Time will only tell. Maybe I'll learn them for a week. Maybe for a lifetime?
Most of the sessions that I attended at Fitbloggin were around the healthy living side of things. My blogging is more of an outlet than a business. I only started blogging because a co-worker encouraged me to get my story out there. When I started blogging I had no idea how much I would learn from others while working to get my story out.
The two sessions that really moved me were the Getting Back from Gaining Back and Dealing with Your Before when you Reach your after. The irony of attending a "reach your after" and a "gaining back" seminar make me laugh. If I've reached my after than why in the world did I gain back???? Both of these sessions were #1 on my must attend list.
Reaching My After
I'm not who I was when I started this journey. Mostly everything about me has changed- food preferences, hobbies, interests, priorities, relationships. I've changed but many of the things around me are still the same. There are times in my life when my after doesn't mesh with the world around me. I find myself apologizing to people that aren't happy with my changes because I am the one that has changed. They didn't sign up for this change. The changes in my life that caused me to lose weight are a good thing. I am happier and healthier. Not everyone loves that changes that my after created.
During the discussion we were encouraged to think about why we got heavy to begin with. Why? I ate too much crap and never exercised. Is there more than that?
Revelation #1- As a child I snuck food for fear that my brothers would get more than me. At a very early ago (8 or 9) I started to "feel" fat and talk to my friends about diets. I wasn't fat. I wasn't even "big" until middle school. A little self fulfilling prophesy? I remember I met someone and he told me, "Your name is Kari. That's why you are fat. Every Kari I know is fat". ((UGHHHH!!!! HATE that kid) I truly believe that I became morbidly obese because I deceided very early on that I had no choice but to be fat. I now know that I have a choice.
The cool thing about healthy living is that there really isn't a finish line. There is always a new race to run, a new exercise to master or a new healthy food to try.
Revelation #2- My after is an ongoing process. There isn't a magical finish line when I get to put up my feet and say, "All done". There's not an "all done", just a "what's next"!
It's no secret that over the past 6 months I regained 20 pounds that I was convinced were gone forever. It was so encouraging to talk with others that had gained back after losing. I felt like such a failure gaining back after having lost. I felt like I had let others down, like I had failed.

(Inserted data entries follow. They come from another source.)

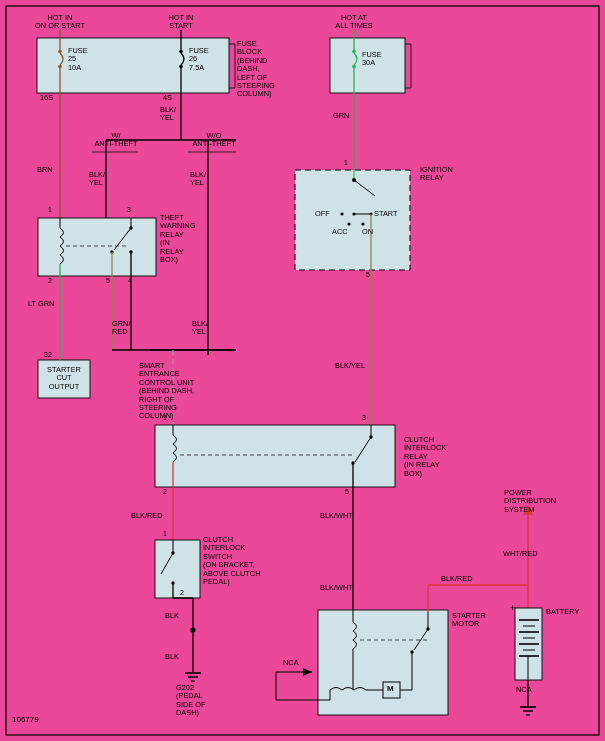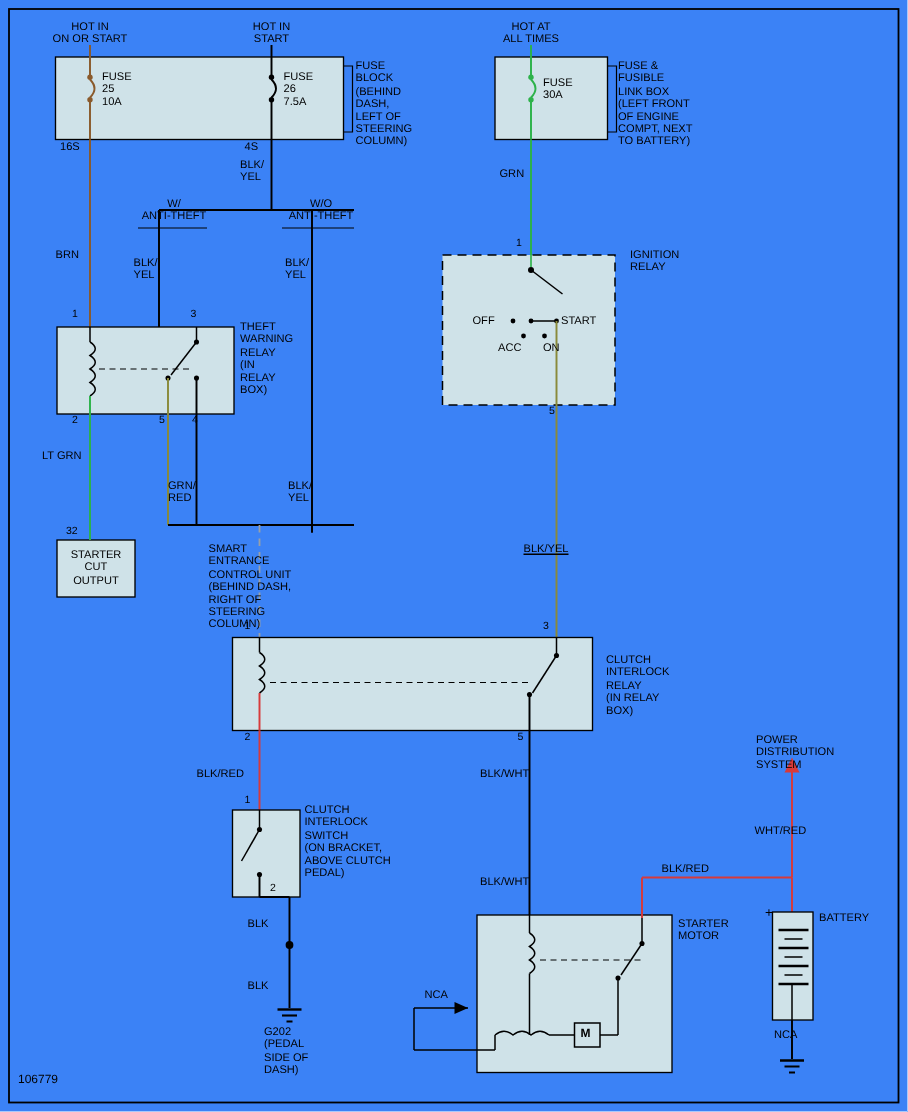--- a/index.html
+++ b/index.html
@@ -1,17 +1,17 @@
 <!DOCTYPE html>
 <html><head>
 <meta charset="utf-8">
 <style>
   html,body{margin:0;padding:0;background:#ffffff;}
   body{width:605px;height:741px;font-family:"Liberation Sans",sans-serif;}
-  #sheet{position:relative;width:605px;height:741px;overflow:hidden;background:#3b82f6;}
+  #sheet{position:relative;width:605px;height:741px;overflow:hidden;background:#ec4899;}
   #svgroot{position:absolute;left:0;top:0;width:605px;height:741px;}
   .lbl{position:absolute;font-size:7.4px;line-height:8.4px;color:#000;white-space:pre;letter-spacing:0px;}
   .lbl.b{font-weight:bold;}
   .lbl.c{text-align:center;}
   .pinnum{position:absolute;font-size:7px;line-height:7.6px;color:#000;}
 </style>
 </head>
 <body>
 
 <div id="sheet">
@@ -200,27 +200,20 @@
   <div class="lbl" style="left:362px;top:51px;">FUSE
 30A</div>
 
   <div class="lbl" style="left:237px;top:40px;">FUSE
 BLOCK
 (BEHIND
 DASH,
 LEFT OF
 STEERING
 COLUMN)</div>
-  <div class="lbl" style="left:412px;top:40px;">FUSE &amp;
-FUSIBLE
-LINK BOX
-(LEFT FRONT
-OF ENGINE
-COMPT, NEXT
-TO BATTERY)</div>
 
   <div class="lbl" style="left:40px;top:94px;">16S</div>
   <div class="lbl" style="left:163px;top:94px;">4S</div>
   <div class="lbl" style="left:160px;top:106px;">BLK/
 YEL</div>
 
   <div class="lbl c" style="left:88px;top:132px;width:56px;">W/
 ANTI-THEFT</div>
   <div class="lbl c" style="left:186px;top:132px;width:56px;">W/O
 ANTI-THEFT</div>
@@ -244,21 +237,21 @@
 RELAY
 (IN
 RELAY
 BOX)</div>
 
   <div class="lbl" style="left:28px;top:300px;">LT GRN</div>
   <div class="lbl" style="left:112px;top:320px;">GRN/
 RED</div>
   <div class="lbl" style="left:192px;top:320px;">BLK/
 YEL</div>
-  <div class="lbl" style="left:349px;top:362px;text-decoration:underline;">BLK/YEL</div>
+  <div class="lbl" style="left:335px;top:362px;">BLK/YEL</div>
 
   <div class="lbl c" style="left:38px;top:366px;width:52px;">STARTER
 CUT
 OUTPUT</div>
   <div class="lbl" style="left:94px;top:362px;margin-left:45px;">SMART
 ENTRANCE
 CONTROL UNIT
 (BEHIND DASH,
 RIGHT OF
 STEERING

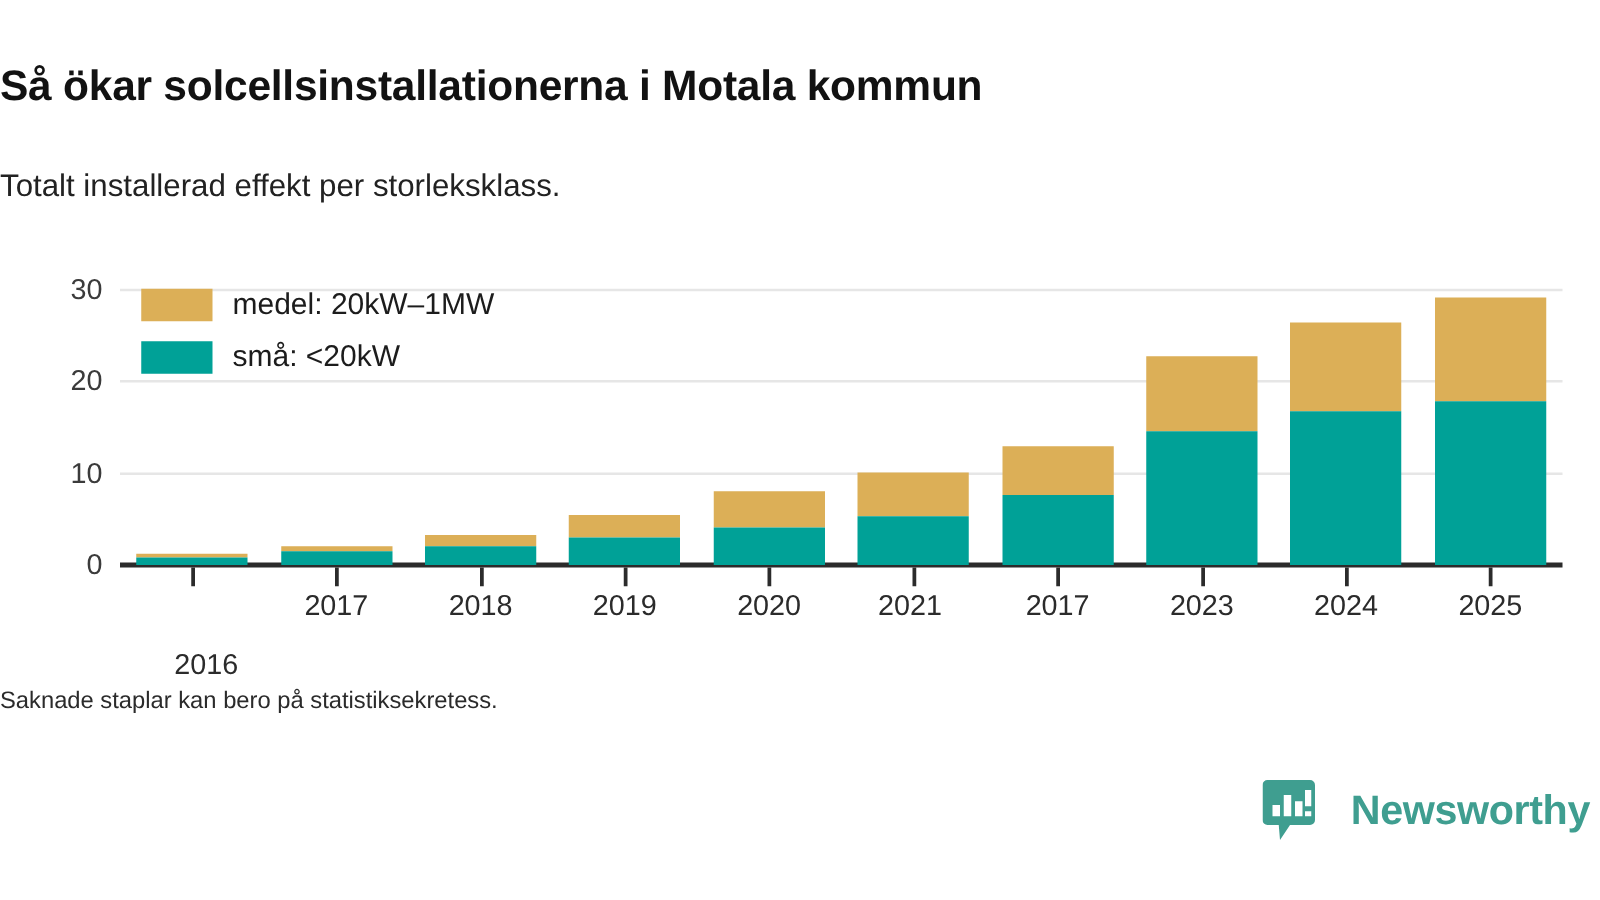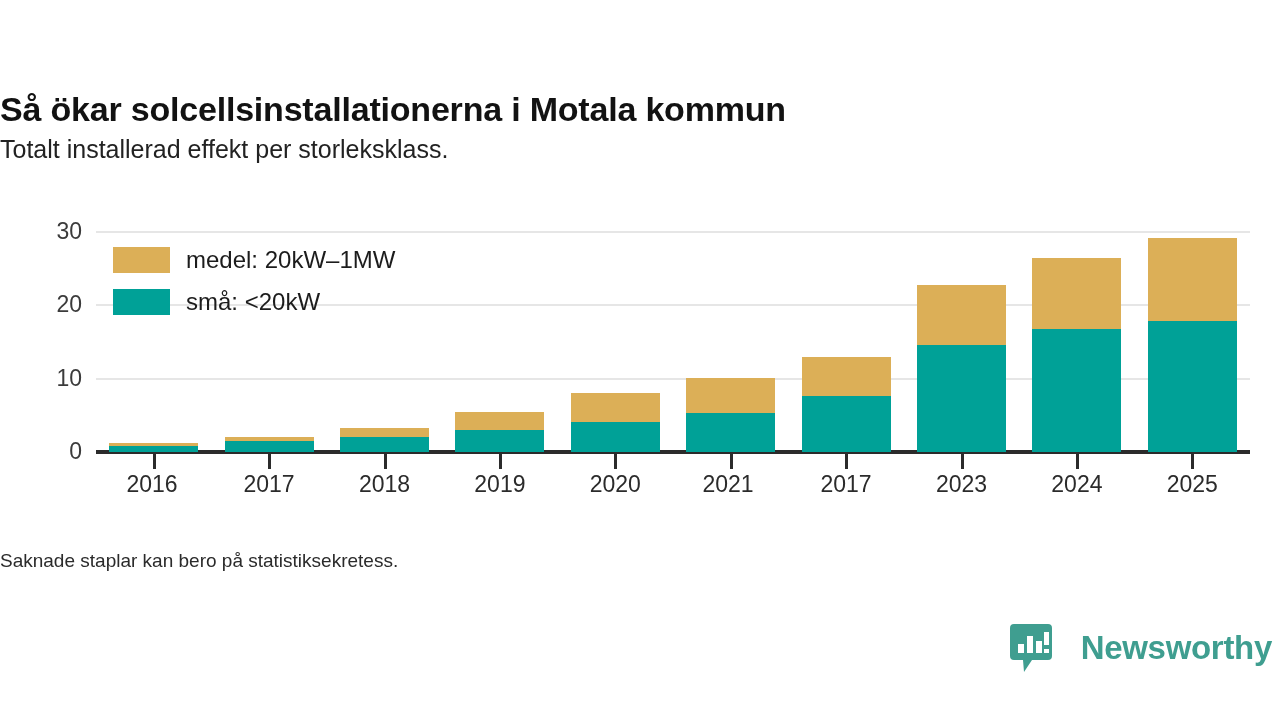--- a/index.html
+++ b/index.html
@@ -19,21 +19,20 @@
   #chart-title {
     position: absolute;
     left: 0px; top: 49px;
     width: 1240px;
     font-size: 34px;
     font-weight: 700;
     letter-spacing: -0.2px;
     color: #121212;
     line-height: 40px;
     white-space: nowrap;
-    margin-top: 40px;
   }
   #chart-subtitle {
     position: absolute;
     left: 0px; top: 133px;
     width: 1240px;
     font-size: 25px;
     font-weight: 400;
     color: #222222;
     line-height: 32px;
     white-space: nowrap;
@@ -106,21 +105,20 @@
     line-height: 28px;
   }
 
   
   #legend {
     position: absolute;
     left: 113px; top: 230px;
     display: flex;
     flex-direction: column;
     gap: 14px;
-    margin-top: 16px;
   }
   .legend-row {
     display: flex;
     align-items: center;
     gap: 16px;
     height: 28px;
   }
   .legend-swatch {
     width: 57px; height: 26px;
     flex: none;
@@ -230,21 +228,21 @@
         <span class="legend-label">medel: 20kW–1MW</span>
       </div>
       <div class="legend-row">
         <span class="legend-swatch" style="background: rgb(0, 161, 151);"></span>
         <span class="legend-label">små: &lt;20kW</span>
       </div>
     </div>
 
   <div id="xaxis">
       <div class="xtick" style="left: 152.7px;"></div>
-      <div class="xtick-label" style="left: 152px;">2016</div>
+      <div class="xtick-label" style="left: 165px; margin-top: 47px;">2016</div>
       <div class="xtick" style="left: 268.1px;"></div>
       <div class="xtick-label" style="left: 269.1px;">2017</div>
       <div class="xtick" style="left: 383.5px;"></div>
       <div class="xtick-label" style="left: 384.5px;">2018</div>
       <div class="xtick" style="left: 498.9px;"></div>
       <div class="xtick-label" style="left: 499.9px;">2019</div>
       <div class="xtick" style="left: 614.3px;"></div>
       <div class="xtick-label" style="left: 615.3px;">2020</div>
       <div class="xtick" style="left: 729.7px;"></div>
       <div class="xtick-label" style="left: 728px;">2021</div>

During this session I started to think about why I gained back those 20 pounds. It comes down to the fact that I had stopped tracking and was eating way more than my body needed. My exercise has been spot on, so I know that it's the food. Here's the thing- I don't want to track forever. There is nothing wrong with tracking. Nothing at all. It worked for me. It works for a lot of people.
Revelation #3- If I no longer want to record, than I need to seriously start looking at my food choices. This will mean less processed foods and more clean, natural, raw food.
Truth be told- "clean" eating terrifies me. It seems like so much work and so expensive. For the first time ever I am at a place in my life where I WANT to eat clean. I want to eat foods that don't require me to count out pieces for fear of having too many calories. I want my food to fuel my body and make me a stronger athlete. THIS scares me!
I could share so, so, so much more, but this is getting super long.
Are you still reading? What are your current fitness goals? Do you feel like you've reached your after? How do you live in a world that has not changed when you have changed in more ways that you can count?